§ What is being asked:
Give the records back exactly as written, but without the images.

§ Listed entries:
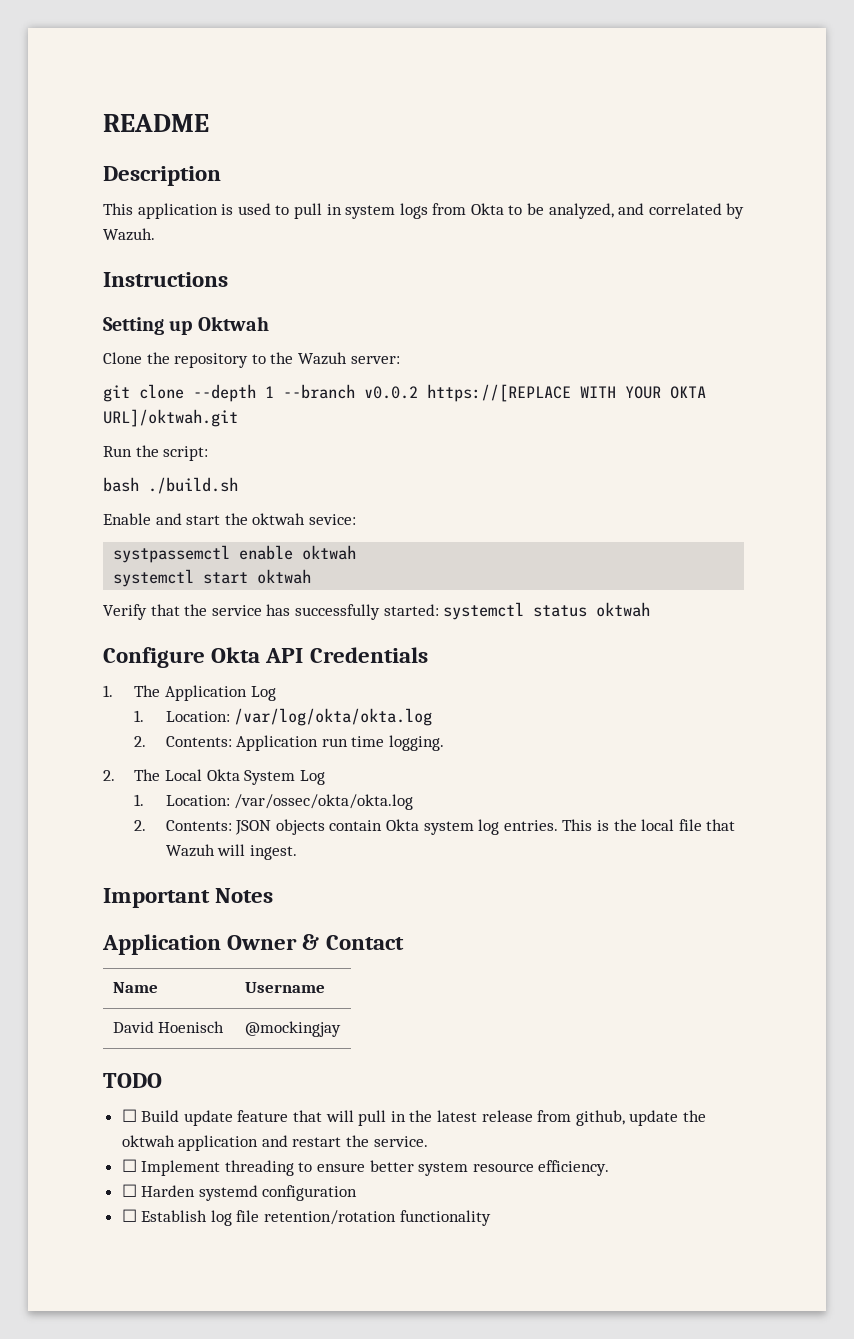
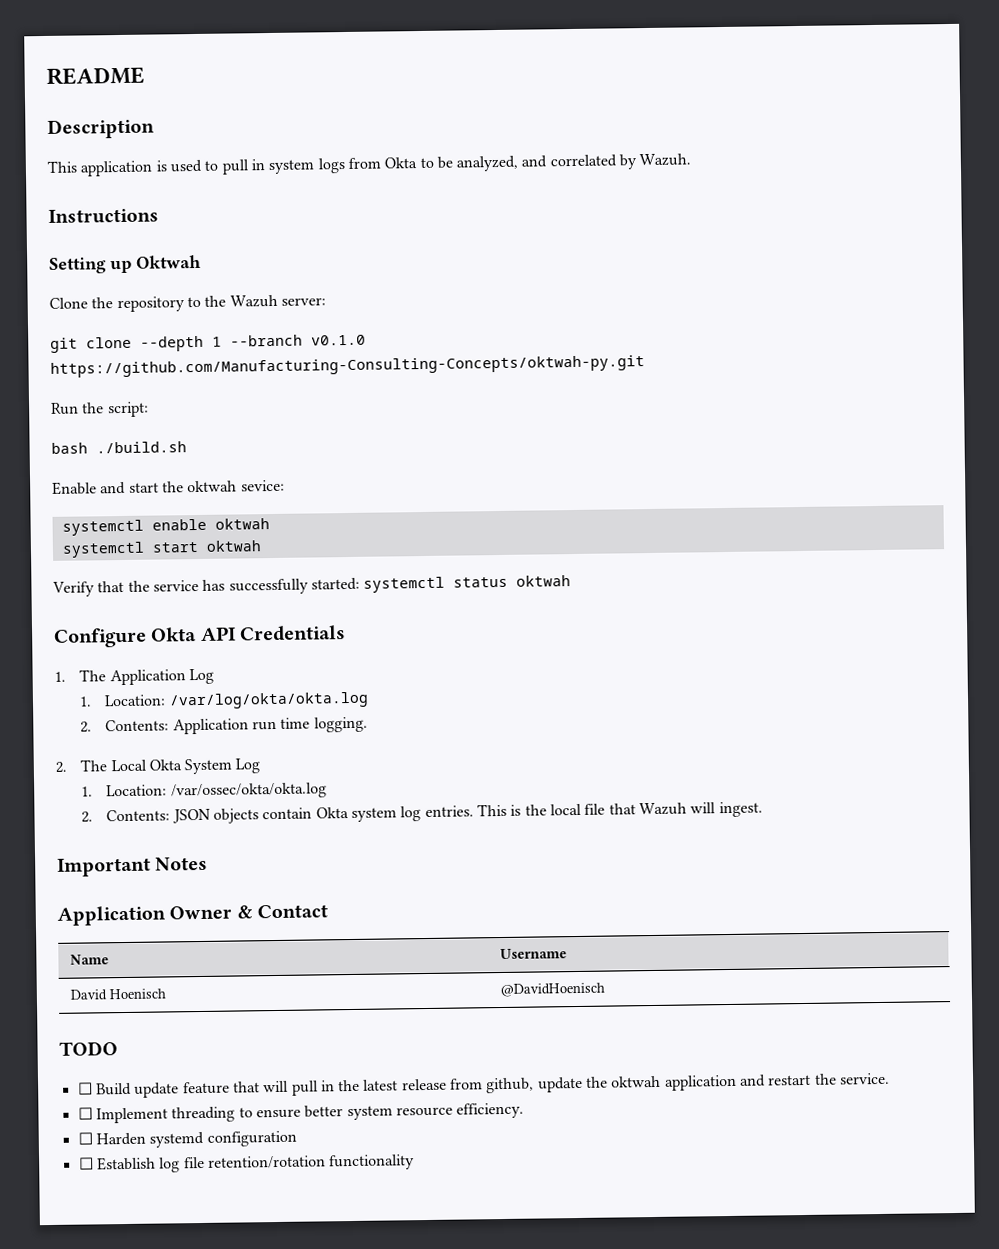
[364,384,706,402] [103,409,238,427] v0.0.2 https://[REPLACE WITH YOUR OKTA URL]/oktwah.git -> [311,334,366,346] [50,355,645,378] v0.1.0 https://github.com/Manufacturing-Consulting-Concepts/oktwah-py.git
[113,545,231,563] systpassemctl -> [61,519,144,536] systemctl
[244,1021,341,1037] @mockingjay -> [499,982,605,998] @DavidHoenisch

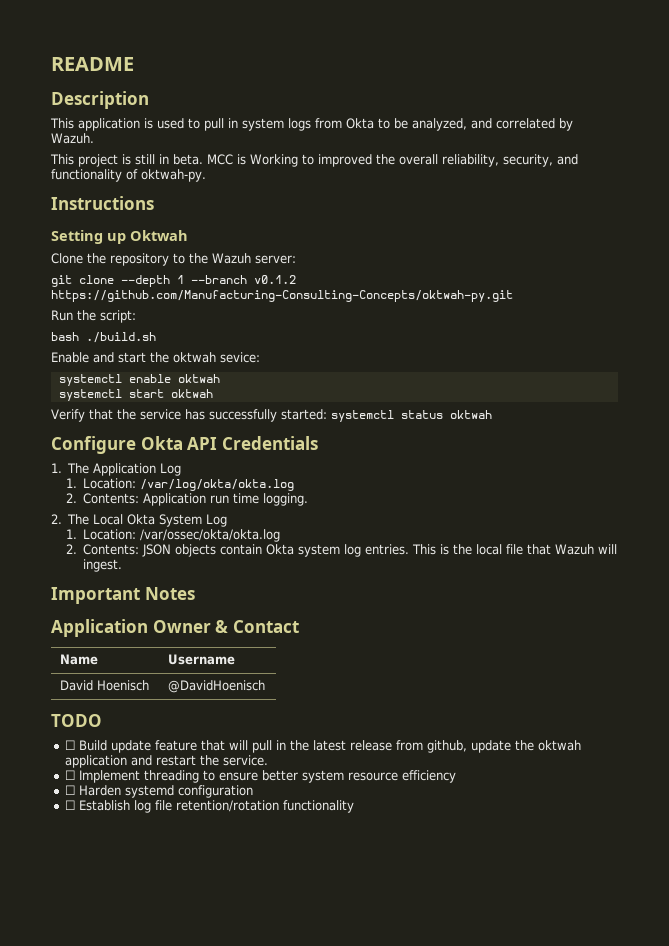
(692, 160) none -> [50,154,578,167] [51,169,206,182] // This project is still in beta. MCC is Working to improved the overall reliability, security, and functionality of oktwah-py.
[311,334,366,346] v0.1.0 -> [254,275,296,284] v0.1.2
[456,1102,525,1119] efficiency. -> [401,770,456,783] efficiency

§ Response for this exercise:
[364,384,706,402] [103,409,238,427] v0.0.2 https://[REPLACE WITH YOUR OKTA URL]/oktwah.git -> [311,334,366,346] [50,355,645,378] v0.1.0 https://github.com/Manufacturing-Consulting-Concepts/oktwah-py.git
[113,545,231,563] systpassemctl -> [61,519,144,536] systemctl
[244,1021,341,1037] @mockingjay -> [499,982,605,998] @DavidHoenisch

(692, 160) none -> [50,154,578,167] [51,169,206,182] // This project is still in beta. MCC is Working to improved the overall reliability, security, and functionality of oktwah-py.
[311,334,366,346] v0.1.0 -> [254,275,296,284] v0.1.2
[456,1102,525,1119] efficiency. -> [401,770,456,783] efficiency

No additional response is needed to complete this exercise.